At the heart of capitalism is a constant struggle between management and labor.
Management wants maximum profit, which means paying the lowest possible price for the labor that produces its goods. Labor wants the highest possible price for its work, including the salary it trades with management for benefits like healthcare.
That struggle plays out in our politics, in the battles between what is broadly the party of labor, the Democrats, and the GOP, which has become the party of management. Both coalitions have their odd bedfellows. For Democrats, it’s unions and urban, coastal elites. Republicans’ strange brew includes vehemently anti-union working class voters, mostly in the southern and central United States, who line up with management, believing that what’s good for business eventually trickles down to them.
And despite taking an electoral shellacking with a presidential candidate who neatly fit the stereotype of the heartless CEO, the party of Calvin Coolidge has staked its future on beating back what’s left of organized labor.
American society fundamentally changed in the early 20th century, when unions made it possible for workers, banding together, (with some notable exclusions, like, say, black and brown laborers), to negotiate living wages and benefits with big business on a roughly equal playing field. Of course, the playing field is never really level.
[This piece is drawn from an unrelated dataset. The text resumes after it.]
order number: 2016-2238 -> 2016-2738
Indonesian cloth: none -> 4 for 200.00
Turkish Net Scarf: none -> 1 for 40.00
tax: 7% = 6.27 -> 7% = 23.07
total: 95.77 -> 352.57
Business can find ways around labor, by automating, outsourcing or simply shutting its doors (just ask the Hostess employees).
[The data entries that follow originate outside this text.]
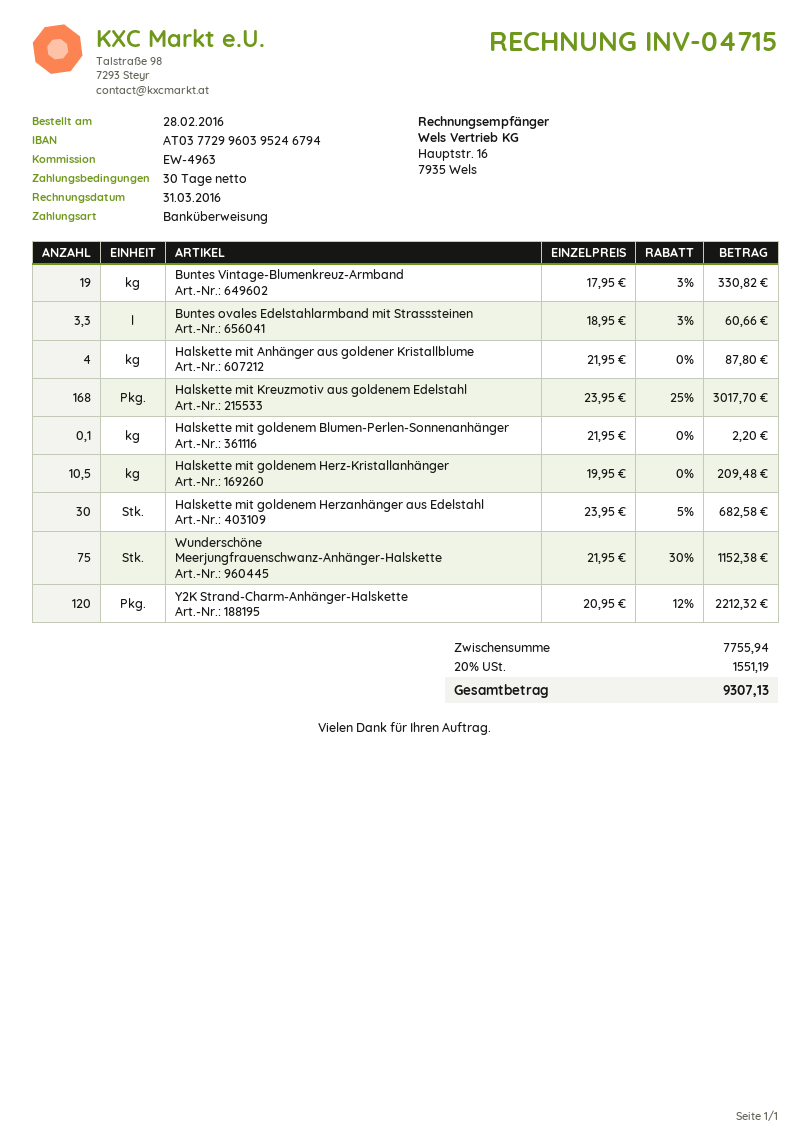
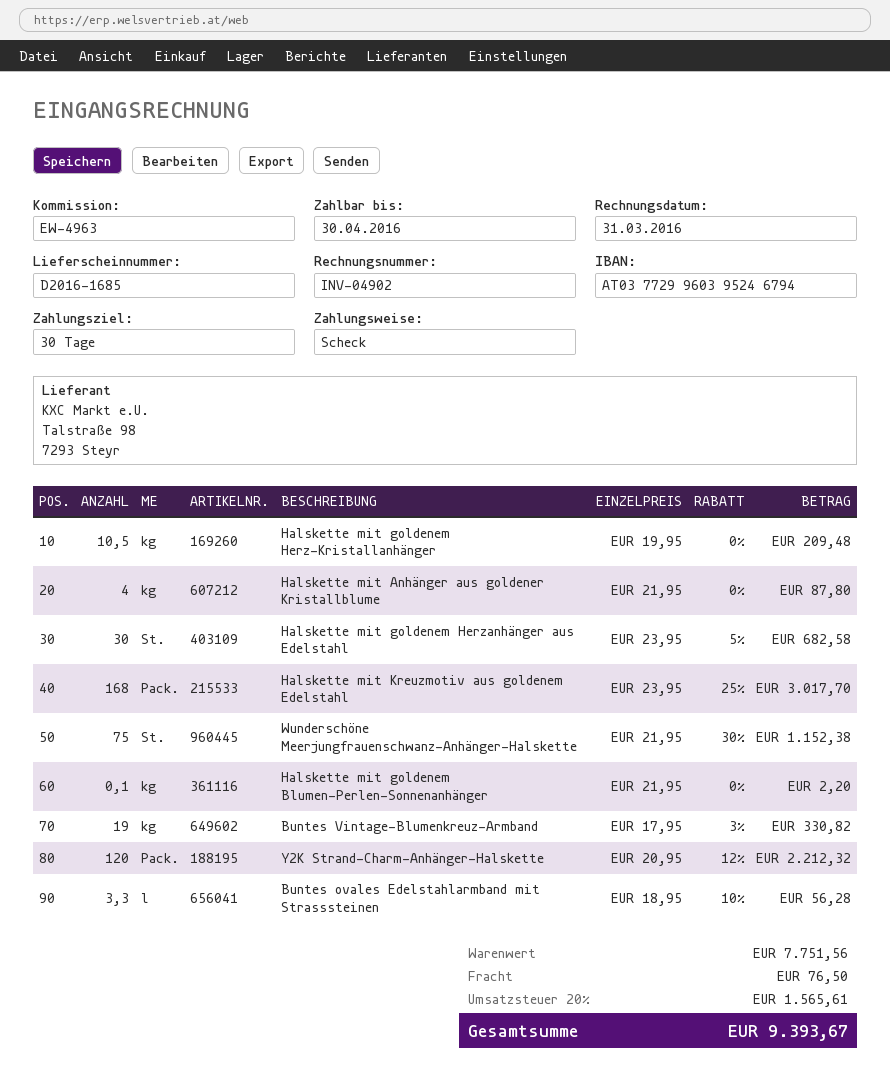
invoice number: INV-04715 -> INV-04902
payment method: bank transfer -> cheque
Buntes ovales Edelstahlarmband mit Strasssteinen: 3.3 x 18.95 - 3% = 60.66 -> 3.3 x 18.95 - 10% = 56.28
subtotal: 7755.94 -> 7751.56
shipping: none -> 76.50
tax: 20% = 1551.19 -> 20% = 1565.61
total: 9307.13 -> 9393.67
Still, the net effect of the balance of power shifting toward employees was to drive up the price of American work. Especially through the mid-20th century, rising wages meant the average American family (though by no means every one) could buy a home, fill it with the latest gadgets, put a car in the garage, and often with just one adult working. The “wealth effect” of cheap credit only amplified the trend.
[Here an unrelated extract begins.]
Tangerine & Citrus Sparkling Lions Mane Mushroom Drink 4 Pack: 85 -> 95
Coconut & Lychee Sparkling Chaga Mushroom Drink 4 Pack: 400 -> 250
Big Business fought back, through their lobbyists and pet politicians (of both parties), winning rampant deregulation, corporate welfare, and a tax code larded with goodies for the well-to-do. These days, low prices for food, electronics, and consumer goods, made in China and sold by $8-an-hour U.S. workers with no health insurance who have to go to work on Christmas, mask the income stagnation that with the exception of the go-go ’90s, has become the rule for Americans who punch a clock.
Outsourcing has given business the promise of not just lower cost labor, but dirt cheap labor. And when foreign workers get hip to the game and demand higher wages? Enter “right to work,” which has turned much of the American South into a lower wage, low-tax haven for companies seeking less costly, less troublesome labor here at home.
These laws pull double duty. They cripple unions, which happen to be about the only Democratic-leaning entities capable of competing — in money and manpower — with the political resources of the right. And they drive down labor costs.
Economists agree that right-to-work states like Florida, Louisiana and Texas, have lower average incomes, and higher poverty rates. But once some states go “right to work,” unionized states are incentivized to race to the bottom with them, to compete for scarce new jobs.
The counter argument from the right is that cheap labor improves the lives of working people by making their purchases more affordable. To their minds, people should be grateful to the “job creators” for any work at all. In their version, they’re freeing workers from pushy unions that distort wages and kill business profits, resulting in fewer jobs.
That view finds some currency among private sector employees, who face job insecurity themselves and have little sympathy for pension-packing lifers who got sweet deals back in the day. It’s a dog-eat-dog world, and the working stiffs are snarling at each other.
Yet, Republicans have faced tremendous push-back while forcing through anti-union laws in Ohio, Wisconsin and now Michigan — home of the historically unionized auto industry and, now, the 24th “right-to-work” state.
Clearly the GOP, which also opposes increased education spending to produce more high-skilled workers, is betting that over time, the anger will recede, or that the South’s aversion to unions — and to Democrats — will spread northward, even as U.S. workers join the depressing global scramble for low wage jobs.
It’s a risky and aggressive bet. Like Ohio and Wisconsin, Michigan labor seems prepared to resist. And Republicans could pay a price in the next election.
But for now, its advantage: management.